Web interface edit records

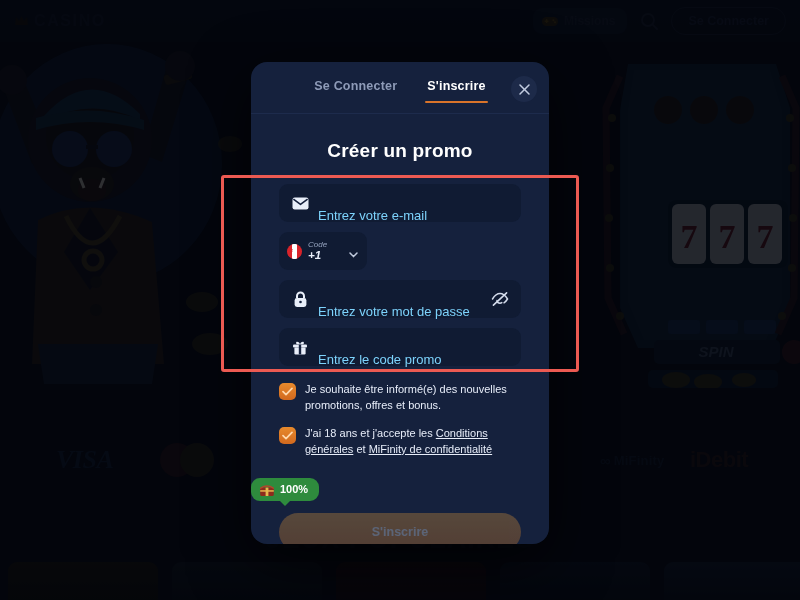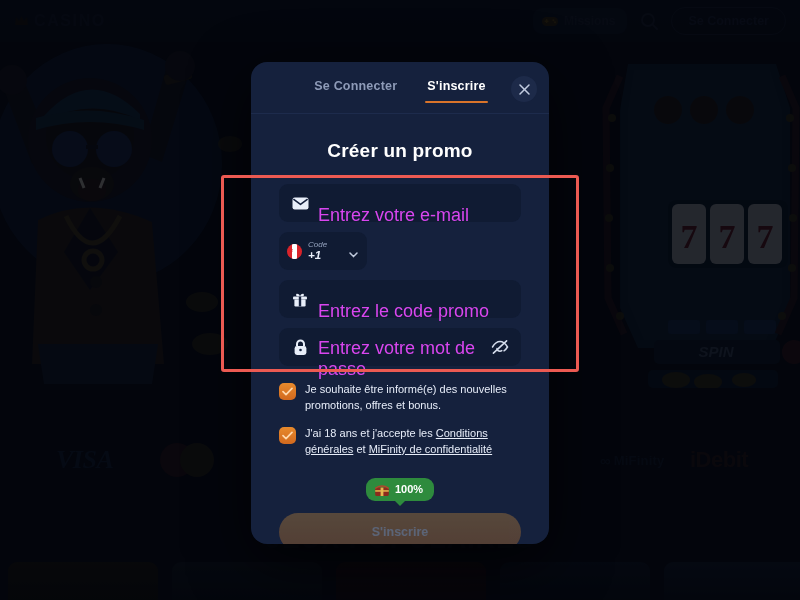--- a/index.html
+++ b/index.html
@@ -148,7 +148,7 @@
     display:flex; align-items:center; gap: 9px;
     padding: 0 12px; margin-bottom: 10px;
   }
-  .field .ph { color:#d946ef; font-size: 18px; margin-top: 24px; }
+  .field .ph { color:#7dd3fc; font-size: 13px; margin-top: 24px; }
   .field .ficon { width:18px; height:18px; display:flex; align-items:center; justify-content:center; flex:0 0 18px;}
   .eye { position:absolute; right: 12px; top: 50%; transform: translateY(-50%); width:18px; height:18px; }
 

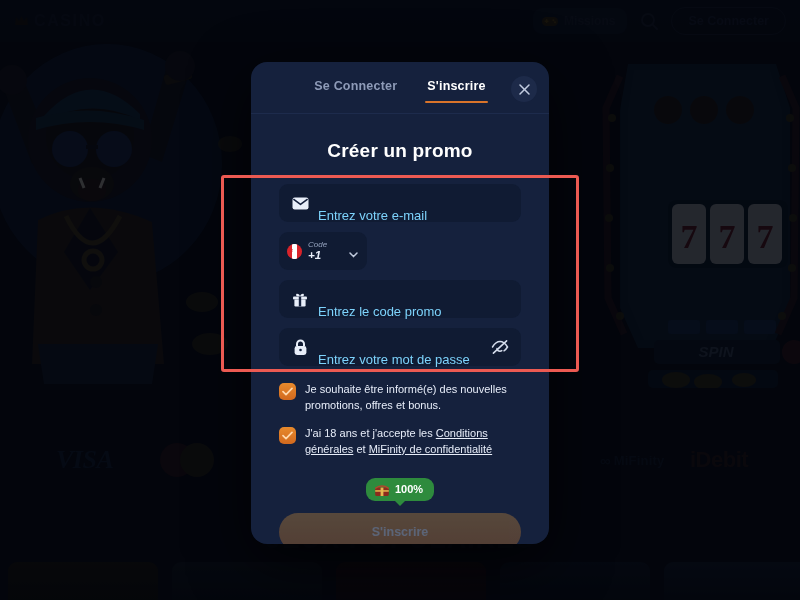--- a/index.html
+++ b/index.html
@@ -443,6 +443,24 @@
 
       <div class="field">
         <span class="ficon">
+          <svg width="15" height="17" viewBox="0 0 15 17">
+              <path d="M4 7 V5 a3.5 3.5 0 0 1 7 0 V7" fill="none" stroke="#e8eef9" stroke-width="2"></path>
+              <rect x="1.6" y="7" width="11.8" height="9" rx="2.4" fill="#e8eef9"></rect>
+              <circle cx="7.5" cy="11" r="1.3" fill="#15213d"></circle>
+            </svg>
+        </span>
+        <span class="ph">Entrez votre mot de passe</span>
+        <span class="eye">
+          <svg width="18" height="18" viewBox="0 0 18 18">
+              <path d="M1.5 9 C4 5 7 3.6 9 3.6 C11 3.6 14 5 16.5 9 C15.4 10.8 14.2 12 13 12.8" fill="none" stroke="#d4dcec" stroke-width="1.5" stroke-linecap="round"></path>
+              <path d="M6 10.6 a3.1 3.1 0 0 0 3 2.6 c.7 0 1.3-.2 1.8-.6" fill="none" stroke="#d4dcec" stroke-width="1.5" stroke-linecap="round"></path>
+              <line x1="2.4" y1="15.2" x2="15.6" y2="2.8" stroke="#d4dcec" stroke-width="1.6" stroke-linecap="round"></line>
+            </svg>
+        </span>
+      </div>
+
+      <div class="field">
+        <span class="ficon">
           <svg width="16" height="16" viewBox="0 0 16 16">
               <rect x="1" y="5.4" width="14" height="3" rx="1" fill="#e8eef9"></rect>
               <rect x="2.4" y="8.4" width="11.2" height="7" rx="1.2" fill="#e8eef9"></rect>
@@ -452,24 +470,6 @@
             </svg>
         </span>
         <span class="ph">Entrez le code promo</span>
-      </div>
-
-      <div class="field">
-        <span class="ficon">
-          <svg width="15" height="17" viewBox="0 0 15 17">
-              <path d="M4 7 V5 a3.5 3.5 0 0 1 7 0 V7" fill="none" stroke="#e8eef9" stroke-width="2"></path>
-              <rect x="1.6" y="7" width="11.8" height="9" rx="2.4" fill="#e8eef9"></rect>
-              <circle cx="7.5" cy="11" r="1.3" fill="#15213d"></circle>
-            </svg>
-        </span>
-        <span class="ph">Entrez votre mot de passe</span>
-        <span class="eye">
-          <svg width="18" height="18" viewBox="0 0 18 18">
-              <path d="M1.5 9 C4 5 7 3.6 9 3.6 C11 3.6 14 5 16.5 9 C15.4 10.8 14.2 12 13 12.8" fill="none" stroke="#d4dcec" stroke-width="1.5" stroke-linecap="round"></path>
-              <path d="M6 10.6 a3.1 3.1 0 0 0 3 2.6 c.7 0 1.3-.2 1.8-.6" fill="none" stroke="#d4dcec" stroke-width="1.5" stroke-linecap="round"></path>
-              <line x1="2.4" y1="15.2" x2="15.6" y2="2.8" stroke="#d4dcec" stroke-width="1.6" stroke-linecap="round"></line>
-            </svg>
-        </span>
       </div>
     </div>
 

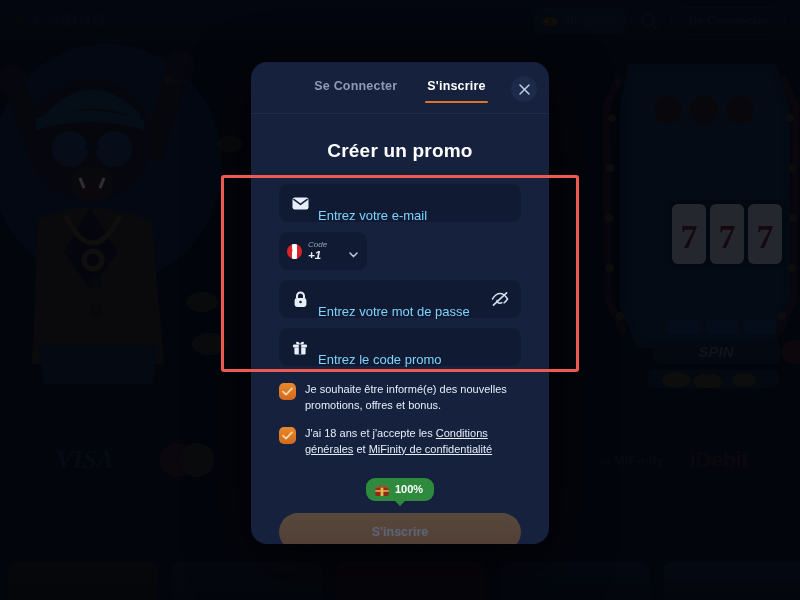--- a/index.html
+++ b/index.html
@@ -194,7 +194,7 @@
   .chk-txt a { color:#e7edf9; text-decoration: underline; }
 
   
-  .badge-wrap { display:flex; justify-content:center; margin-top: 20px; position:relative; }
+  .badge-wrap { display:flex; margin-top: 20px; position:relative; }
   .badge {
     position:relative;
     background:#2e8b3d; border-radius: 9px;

---

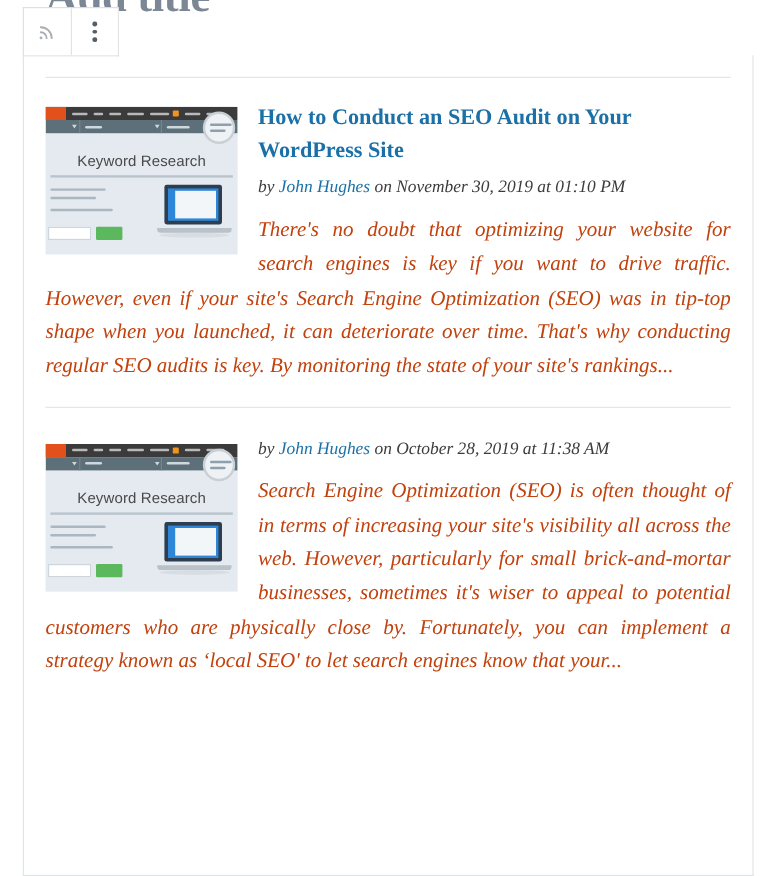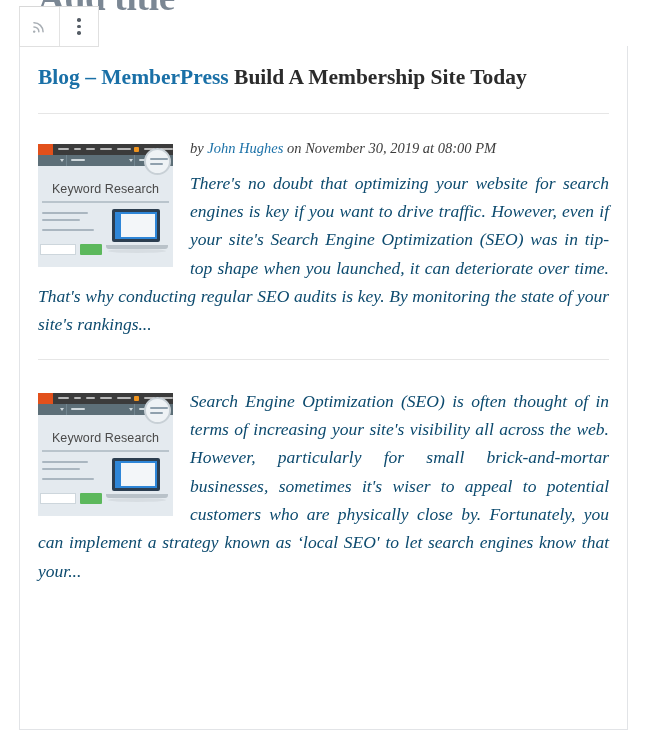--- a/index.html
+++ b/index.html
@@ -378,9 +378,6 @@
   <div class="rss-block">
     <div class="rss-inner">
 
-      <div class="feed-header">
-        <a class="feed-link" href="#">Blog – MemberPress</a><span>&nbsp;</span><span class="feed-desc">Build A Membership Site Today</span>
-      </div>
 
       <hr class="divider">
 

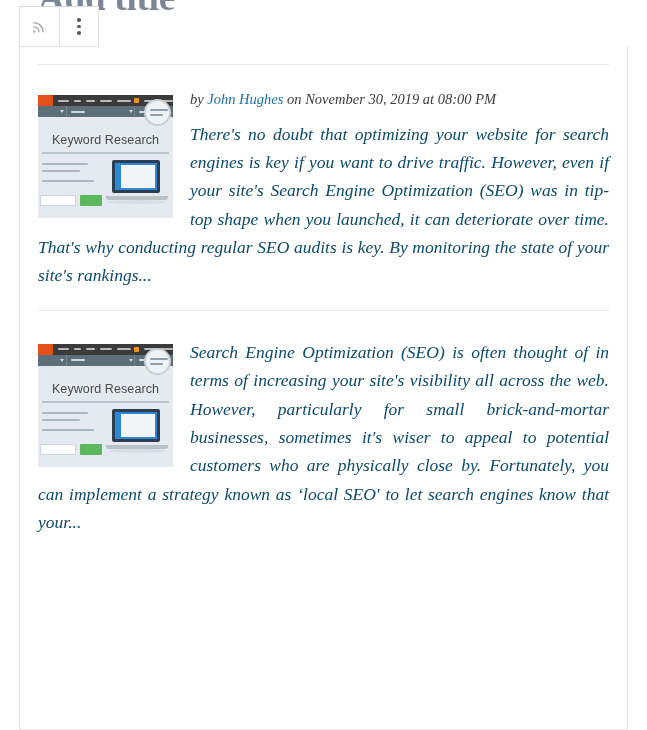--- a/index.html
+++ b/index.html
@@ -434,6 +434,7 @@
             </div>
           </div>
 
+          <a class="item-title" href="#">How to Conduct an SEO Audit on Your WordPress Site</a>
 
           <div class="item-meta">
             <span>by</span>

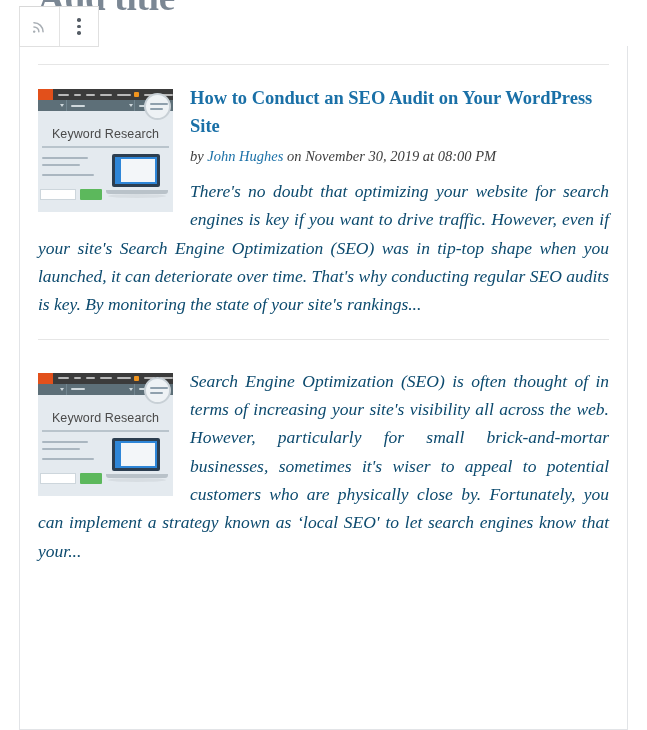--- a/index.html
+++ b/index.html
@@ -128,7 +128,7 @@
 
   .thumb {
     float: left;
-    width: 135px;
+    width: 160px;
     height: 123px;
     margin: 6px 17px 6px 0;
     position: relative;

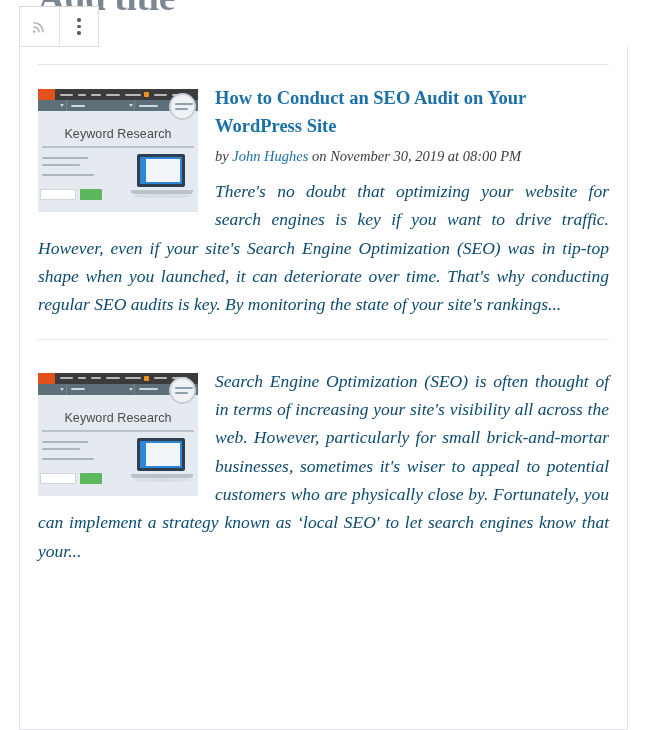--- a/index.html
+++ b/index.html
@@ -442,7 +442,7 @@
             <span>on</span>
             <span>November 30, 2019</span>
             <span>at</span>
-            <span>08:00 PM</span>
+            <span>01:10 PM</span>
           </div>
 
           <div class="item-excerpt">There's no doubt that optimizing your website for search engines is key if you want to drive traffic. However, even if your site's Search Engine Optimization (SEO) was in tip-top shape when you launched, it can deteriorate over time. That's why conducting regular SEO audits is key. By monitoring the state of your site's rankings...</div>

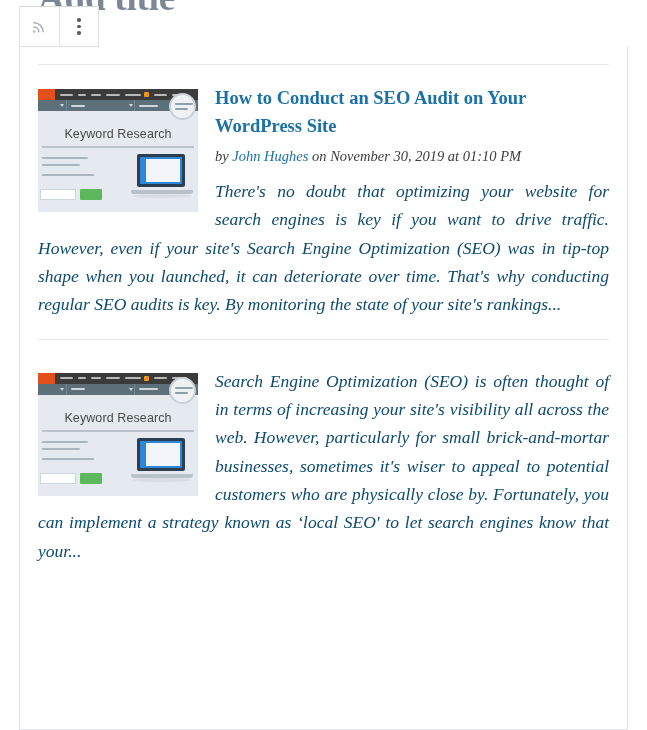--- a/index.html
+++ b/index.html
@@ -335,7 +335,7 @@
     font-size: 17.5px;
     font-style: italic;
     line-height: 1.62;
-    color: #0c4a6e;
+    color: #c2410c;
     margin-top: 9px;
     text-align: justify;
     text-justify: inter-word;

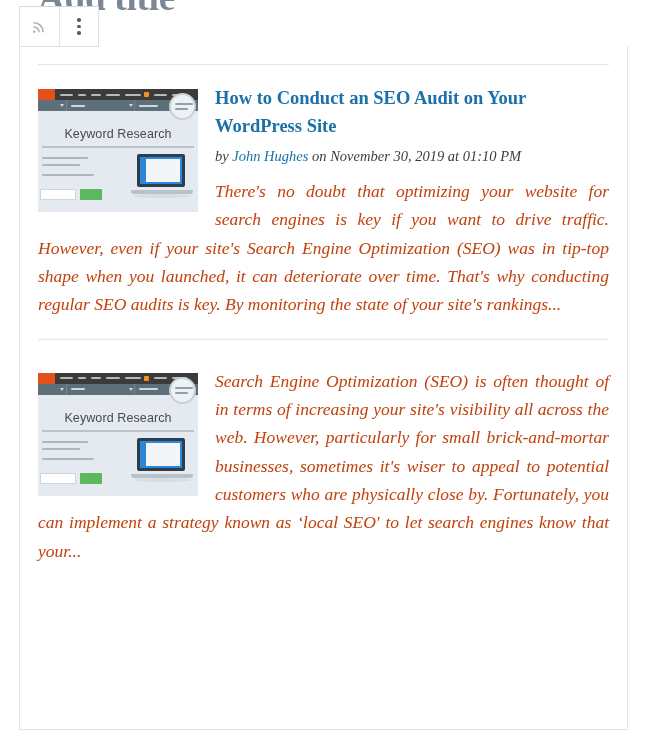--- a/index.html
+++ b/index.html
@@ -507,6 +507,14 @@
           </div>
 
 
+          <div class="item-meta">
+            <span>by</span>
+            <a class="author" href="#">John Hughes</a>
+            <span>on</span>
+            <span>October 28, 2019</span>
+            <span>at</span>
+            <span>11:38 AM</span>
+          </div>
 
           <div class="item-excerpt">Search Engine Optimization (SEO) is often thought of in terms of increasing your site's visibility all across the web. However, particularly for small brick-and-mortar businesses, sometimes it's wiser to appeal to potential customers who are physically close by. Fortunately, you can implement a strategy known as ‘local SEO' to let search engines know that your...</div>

- WORK TO COMPLETE
Among the entries above, find every line holding "font" and copy it.

- EXERCISE ANSWER
-  .field .ph { color:#d946ef; font-size: 18px; margin-top: 24px; }
+  .field .ph { color:#7dd3fc; font-size: 13px; margin-top: 24px; }
     font-size: 17.5px;
     font-style: italic;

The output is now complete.